### REQUIREMENT:
Present exactly, and only, the lines running from the line that contains "HST | vel_y: 7.542 -> 5.742" through the end of the entries below.

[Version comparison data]
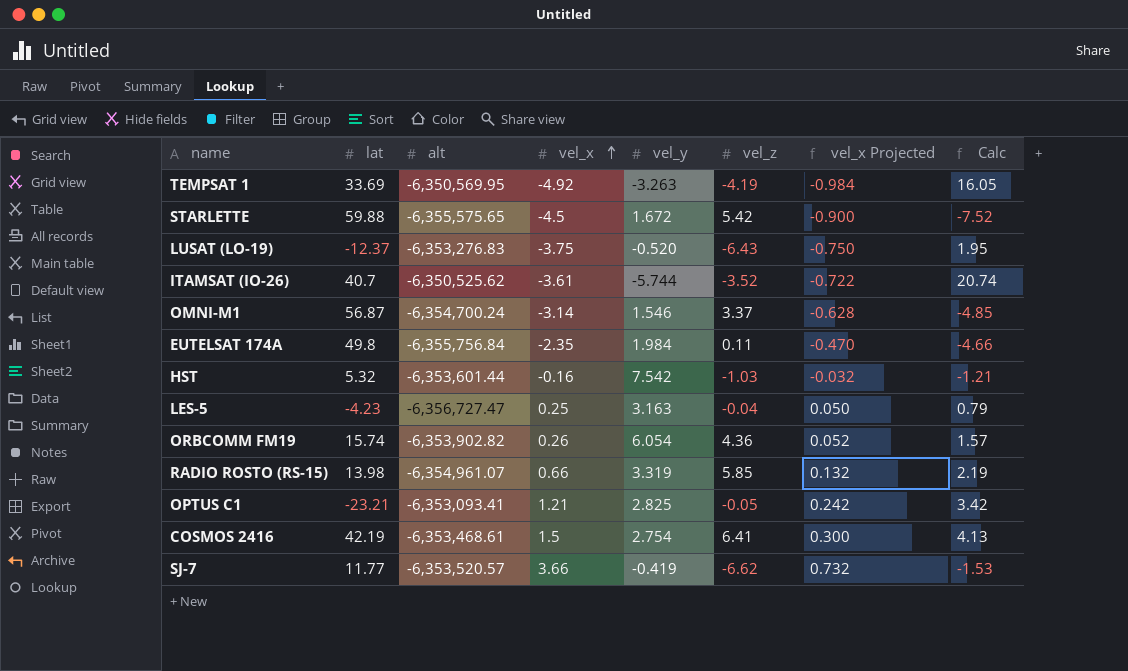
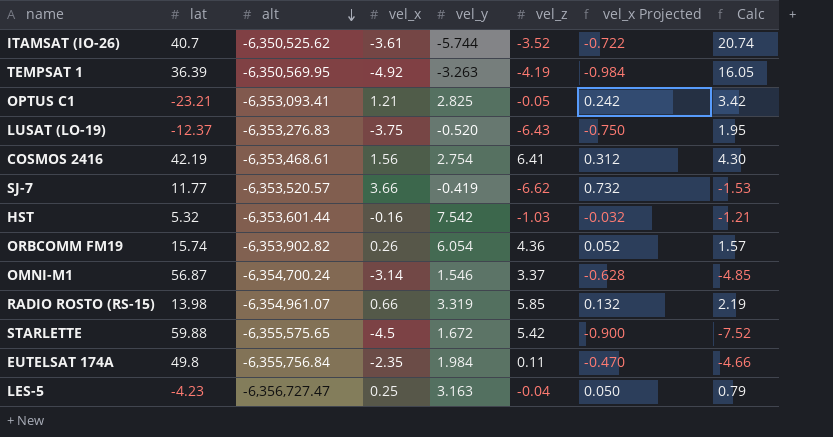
row order: vel_x ascending -> alt descending
TEMPSAT 1 | lat: 33.69 -> 36.39
COSMOS 2416 | vel_x: 1.5 -> 1.56
COSMOS 2416 | vel_x Projected: 0.300 -> 0.312
COSMOS 2416 | Calc: 4.13 -> 4.30

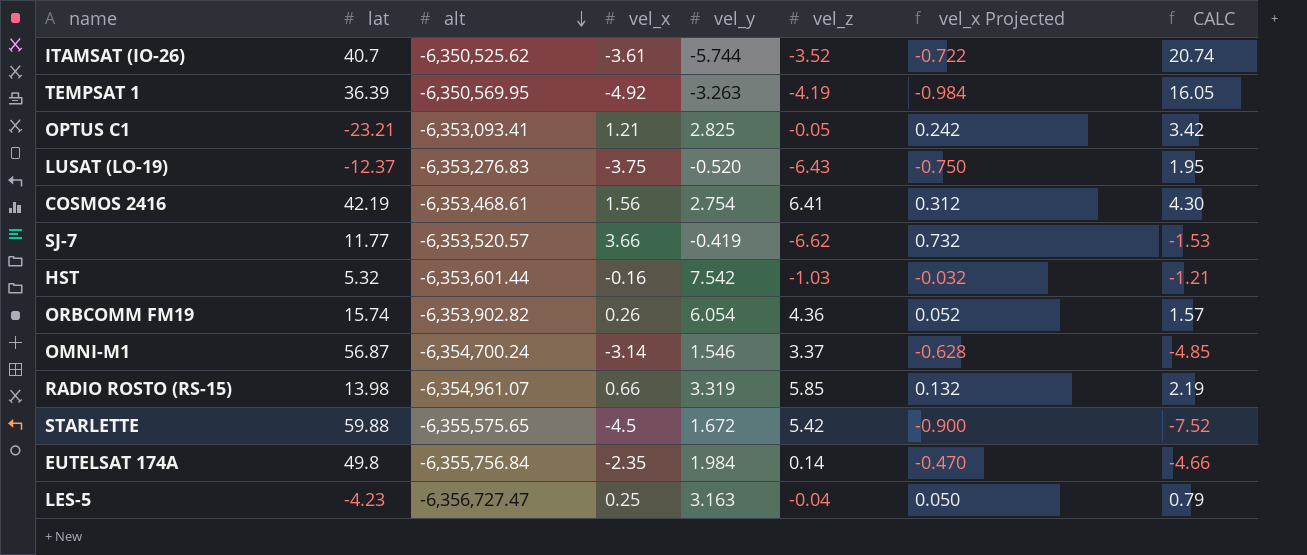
column name: Calc -> CALC
EUTELSAT 174A | vel_z: 0.11 -> 0.14

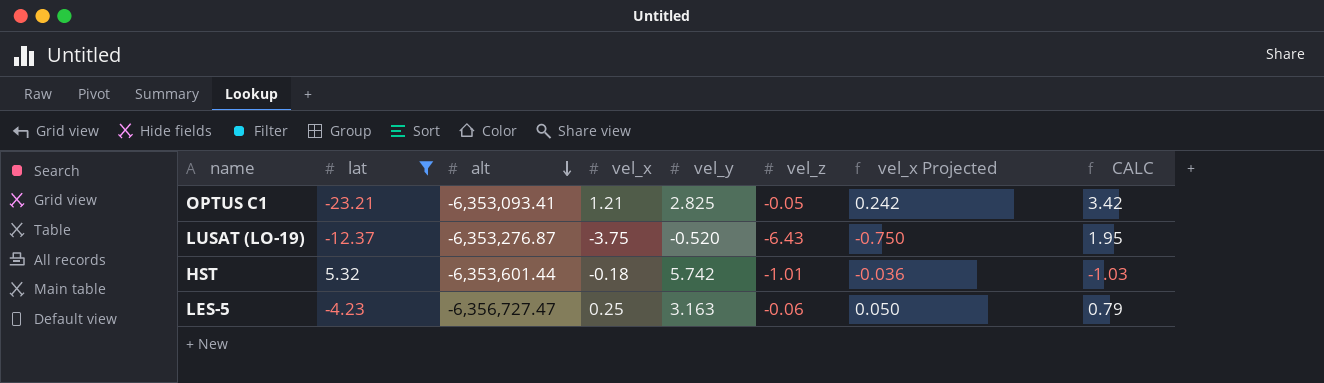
filter: none -> lat <= 5.32
LUSAT (LO-19) | alt: -6,353,276.83 -> -6,353,276.87
HST | vel_x: -0.16 -> -0.18
HST | vel_y: 7.542 -> 5.742
HST | vel_z: -1.03 -> -1.01
HST | vel_x Projected: -0.032 -> -0.036
HST | CALC: -1.21 -> -1.03
LES-5 | vel_z: -0.04 -> -0.06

### OUTPUT:
HST | vel_y: 7.542 -> 5.742
HST | vel_z: -1.03 -> -1.01
HST | vel_x Projected: -0.032 -> -0.036
HST | CALC: -1.21 -> -1.03
LES-5 | vel_z: -0.04 -> -0.06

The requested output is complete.